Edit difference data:
# # # # # # #

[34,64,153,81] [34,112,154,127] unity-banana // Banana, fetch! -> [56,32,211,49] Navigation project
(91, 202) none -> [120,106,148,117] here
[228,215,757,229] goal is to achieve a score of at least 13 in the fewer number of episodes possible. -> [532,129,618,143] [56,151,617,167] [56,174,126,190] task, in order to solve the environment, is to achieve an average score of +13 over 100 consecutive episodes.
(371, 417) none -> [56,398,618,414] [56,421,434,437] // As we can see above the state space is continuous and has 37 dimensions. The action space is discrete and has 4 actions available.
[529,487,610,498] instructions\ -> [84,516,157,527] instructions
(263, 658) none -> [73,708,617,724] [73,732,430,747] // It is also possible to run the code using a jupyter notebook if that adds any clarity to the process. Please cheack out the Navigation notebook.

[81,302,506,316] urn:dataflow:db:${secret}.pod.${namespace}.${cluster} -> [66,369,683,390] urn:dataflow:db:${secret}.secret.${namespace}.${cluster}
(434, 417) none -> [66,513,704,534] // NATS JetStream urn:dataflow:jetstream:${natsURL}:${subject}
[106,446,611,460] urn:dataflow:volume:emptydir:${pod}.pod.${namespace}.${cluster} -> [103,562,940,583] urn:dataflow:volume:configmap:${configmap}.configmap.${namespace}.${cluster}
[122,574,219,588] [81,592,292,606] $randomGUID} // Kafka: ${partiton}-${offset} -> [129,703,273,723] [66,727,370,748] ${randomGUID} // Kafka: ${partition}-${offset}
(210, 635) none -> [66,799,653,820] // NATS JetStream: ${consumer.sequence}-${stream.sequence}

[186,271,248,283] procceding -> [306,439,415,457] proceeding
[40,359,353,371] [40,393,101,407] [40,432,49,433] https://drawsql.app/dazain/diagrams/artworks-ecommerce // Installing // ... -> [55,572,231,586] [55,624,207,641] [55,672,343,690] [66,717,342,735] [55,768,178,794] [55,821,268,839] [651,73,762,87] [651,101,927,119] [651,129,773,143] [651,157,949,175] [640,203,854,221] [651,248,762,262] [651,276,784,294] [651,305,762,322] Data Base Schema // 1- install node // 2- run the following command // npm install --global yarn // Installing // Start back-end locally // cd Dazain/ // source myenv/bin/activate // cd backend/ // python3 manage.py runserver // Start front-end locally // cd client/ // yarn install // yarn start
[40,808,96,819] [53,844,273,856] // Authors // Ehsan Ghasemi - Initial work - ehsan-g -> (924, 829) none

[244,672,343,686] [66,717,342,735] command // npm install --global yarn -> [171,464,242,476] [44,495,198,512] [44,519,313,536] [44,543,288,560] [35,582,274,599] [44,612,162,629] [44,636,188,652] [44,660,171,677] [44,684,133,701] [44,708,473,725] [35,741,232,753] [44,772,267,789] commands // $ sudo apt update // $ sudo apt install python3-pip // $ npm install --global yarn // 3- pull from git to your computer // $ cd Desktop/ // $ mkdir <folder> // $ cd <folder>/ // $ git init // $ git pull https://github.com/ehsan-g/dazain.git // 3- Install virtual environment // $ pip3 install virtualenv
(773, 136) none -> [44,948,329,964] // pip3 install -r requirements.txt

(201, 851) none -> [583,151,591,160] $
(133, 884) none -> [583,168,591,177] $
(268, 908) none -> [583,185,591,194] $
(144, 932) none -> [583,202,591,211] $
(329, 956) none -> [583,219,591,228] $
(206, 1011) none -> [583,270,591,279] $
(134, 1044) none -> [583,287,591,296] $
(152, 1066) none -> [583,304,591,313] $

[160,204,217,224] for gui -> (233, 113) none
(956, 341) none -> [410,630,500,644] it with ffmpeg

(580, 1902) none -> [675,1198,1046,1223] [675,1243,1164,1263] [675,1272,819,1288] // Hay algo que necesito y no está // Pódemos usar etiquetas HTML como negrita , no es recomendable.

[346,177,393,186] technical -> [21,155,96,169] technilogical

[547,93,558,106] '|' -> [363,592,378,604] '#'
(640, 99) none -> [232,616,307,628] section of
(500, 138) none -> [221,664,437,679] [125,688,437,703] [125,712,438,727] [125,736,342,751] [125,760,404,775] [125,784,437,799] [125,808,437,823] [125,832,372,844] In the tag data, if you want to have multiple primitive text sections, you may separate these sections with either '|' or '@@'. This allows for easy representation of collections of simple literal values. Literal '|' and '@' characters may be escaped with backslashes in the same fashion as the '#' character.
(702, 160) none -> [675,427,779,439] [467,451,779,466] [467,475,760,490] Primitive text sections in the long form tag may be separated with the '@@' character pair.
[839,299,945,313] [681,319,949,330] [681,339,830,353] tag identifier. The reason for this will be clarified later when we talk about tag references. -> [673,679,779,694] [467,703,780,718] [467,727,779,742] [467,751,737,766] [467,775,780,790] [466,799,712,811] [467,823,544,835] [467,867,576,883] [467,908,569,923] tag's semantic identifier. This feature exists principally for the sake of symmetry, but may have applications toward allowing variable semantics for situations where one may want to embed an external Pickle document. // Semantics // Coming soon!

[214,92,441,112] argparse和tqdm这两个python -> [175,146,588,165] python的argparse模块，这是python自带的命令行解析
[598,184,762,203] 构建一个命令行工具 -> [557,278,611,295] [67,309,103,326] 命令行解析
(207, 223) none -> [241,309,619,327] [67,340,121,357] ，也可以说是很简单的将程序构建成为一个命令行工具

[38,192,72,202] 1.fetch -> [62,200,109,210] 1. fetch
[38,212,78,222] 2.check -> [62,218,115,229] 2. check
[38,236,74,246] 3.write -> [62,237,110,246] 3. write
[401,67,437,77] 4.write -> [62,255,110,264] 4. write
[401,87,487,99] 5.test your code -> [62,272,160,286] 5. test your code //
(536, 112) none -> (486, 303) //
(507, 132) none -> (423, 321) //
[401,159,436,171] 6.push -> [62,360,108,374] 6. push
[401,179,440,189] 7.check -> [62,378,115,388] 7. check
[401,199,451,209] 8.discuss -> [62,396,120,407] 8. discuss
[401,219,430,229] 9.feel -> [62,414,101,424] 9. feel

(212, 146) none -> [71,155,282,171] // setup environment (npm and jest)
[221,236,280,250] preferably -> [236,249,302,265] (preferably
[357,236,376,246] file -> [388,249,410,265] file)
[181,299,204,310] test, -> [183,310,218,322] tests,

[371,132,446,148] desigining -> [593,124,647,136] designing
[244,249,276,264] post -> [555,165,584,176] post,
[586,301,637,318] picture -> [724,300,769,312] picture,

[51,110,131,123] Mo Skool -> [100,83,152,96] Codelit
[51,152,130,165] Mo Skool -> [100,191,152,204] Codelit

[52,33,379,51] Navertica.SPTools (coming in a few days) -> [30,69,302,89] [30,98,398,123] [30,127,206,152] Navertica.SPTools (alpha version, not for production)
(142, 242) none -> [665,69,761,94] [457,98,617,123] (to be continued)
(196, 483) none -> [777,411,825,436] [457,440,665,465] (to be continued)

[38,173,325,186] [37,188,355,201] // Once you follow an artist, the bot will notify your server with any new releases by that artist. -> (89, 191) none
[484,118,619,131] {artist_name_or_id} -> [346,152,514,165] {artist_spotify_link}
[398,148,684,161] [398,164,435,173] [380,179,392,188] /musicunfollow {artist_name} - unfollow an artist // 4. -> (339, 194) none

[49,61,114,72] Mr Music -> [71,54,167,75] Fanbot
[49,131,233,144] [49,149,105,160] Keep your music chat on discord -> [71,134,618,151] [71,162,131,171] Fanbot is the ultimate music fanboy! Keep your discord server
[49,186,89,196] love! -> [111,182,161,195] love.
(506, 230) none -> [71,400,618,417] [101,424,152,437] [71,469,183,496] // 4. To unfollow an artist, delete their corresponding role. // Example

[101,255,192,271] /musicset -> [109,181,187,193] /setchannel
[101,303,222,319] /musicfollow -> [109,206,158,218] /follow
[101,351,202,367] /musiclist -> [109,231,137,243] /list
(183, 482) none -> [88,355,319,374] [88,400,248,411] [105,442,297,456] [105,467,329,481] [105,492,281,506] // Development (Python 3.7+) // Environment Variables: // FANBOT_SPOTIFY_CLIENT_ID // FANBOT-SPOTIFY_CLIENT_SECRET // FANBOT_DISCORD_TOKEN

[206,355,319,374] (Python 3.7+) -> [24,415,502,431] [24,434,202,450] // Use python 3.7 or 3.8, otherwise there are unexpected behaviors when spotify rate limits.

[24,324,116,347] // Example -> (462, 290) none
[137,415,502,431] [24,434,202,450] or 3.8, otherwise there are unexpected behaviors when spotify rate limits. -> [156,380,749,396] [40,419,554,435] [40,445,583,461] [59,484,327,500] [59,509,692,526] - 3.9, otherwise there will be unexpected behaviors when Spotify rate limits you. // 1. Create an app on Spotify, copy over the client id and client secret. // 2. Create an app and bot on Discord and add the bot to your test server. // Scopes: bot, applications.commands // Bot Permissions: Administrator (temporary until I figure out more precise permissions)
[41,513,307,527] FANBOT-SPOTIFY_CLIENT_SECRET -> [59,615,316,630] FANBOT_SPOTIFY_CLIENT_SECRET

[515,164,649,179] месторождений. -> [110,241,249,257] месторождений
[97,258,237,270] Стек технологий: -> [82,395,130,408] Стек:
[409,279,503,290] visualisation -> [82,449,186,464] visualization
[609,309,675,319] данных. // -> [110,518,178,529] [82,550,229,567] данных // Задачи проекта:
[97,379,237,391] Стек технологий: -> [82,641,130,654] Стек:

# # # # # # #

## WHAT THE TASK REQUIRES:
Only one stretch of the records above is wanted: the lines between the one holding "[49,131,233,144] [49,149,105,160] Keep" and the one holding "[101,351,202,367] /musiclist ->", inclusive, reproduced exactly.

## OUTPUT FOR THIS TASK:
[49,131,233,144] [49,149,105,160] Keep your music chat on discord -> [71,134,618,151] [71,162,131,171] Fanbot is the ultimate music fanboy! Keep your discord server
[49,186,89,196] love! -> [111,182,161,195] love.
(506, 230) none -> [71,400,618,417] [101,424,152,437] [71,469,183,496] // 4. To unfollow an artist, delete their corresponding role. // Example

[101,255,192,271] /musicset -> [109,181,187,193] /setchannel
[101,303,222,319] /musicfollow -> [109,206,158,218] /follow
[101,351,202,367] /musiclist -> [109,231,137,243] /list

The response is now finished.